_What needs to be done_.
Within the listing below, the lines to output run from the one containing "shipping method: DPD -> FedEx" through the one containing "total: 11854.53 -> 11852.32"; copy them exactly and nothing else.
···
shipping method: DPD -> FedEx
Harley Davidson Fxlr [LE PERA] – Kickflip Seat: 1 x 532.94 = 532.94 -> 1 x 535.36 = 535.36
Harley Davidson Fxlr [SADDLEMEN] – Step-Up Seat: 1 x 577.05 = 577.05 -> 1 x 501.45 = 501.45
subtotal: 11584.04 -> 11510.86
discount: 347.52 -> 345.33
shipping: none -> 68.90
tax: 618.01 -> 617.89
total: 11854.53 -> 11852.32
···
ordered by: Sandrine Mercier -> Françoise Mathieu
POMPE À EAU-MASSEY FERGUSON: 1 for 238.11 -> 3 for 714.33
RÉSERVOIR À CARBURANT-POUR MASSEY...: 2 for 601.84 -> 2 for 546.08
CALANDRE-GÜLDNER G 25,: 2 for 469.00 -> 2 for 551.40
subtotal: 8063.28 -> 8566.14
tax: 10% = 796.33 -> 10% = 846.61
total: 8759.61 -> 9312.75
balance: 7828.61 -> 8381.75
···
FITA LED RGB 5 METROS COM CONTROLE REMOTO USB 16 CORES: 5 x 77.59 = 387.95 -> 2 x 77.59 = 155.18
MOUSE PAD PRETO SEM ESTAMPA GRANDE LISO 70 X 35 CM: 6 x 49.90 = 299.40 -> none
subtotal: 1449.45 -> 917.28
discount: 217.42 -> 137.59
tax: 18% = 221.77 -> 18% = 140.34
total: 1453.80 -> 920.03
···
_Written answer_.
shipping method: DPD -> FedEx
Harley Davidson Fxlr [LE PERA] – Kickflip Seat: 1 x 532.94 = 532.94 -> 1 x 535.36 = 535.36
Harley Davidson Fxlr [SADDLEMEN] – Step-Up Seat: 1 x 577.05 = 577.05 -> 1 x 501.45 = 501.45
subtotal: 11584.04 -> 11510.86
discount: 347.52 -> 345.33
shipping: none -> 68.90
tax: 618.01 -> 617.89
total: 11854.53 -> 11852.32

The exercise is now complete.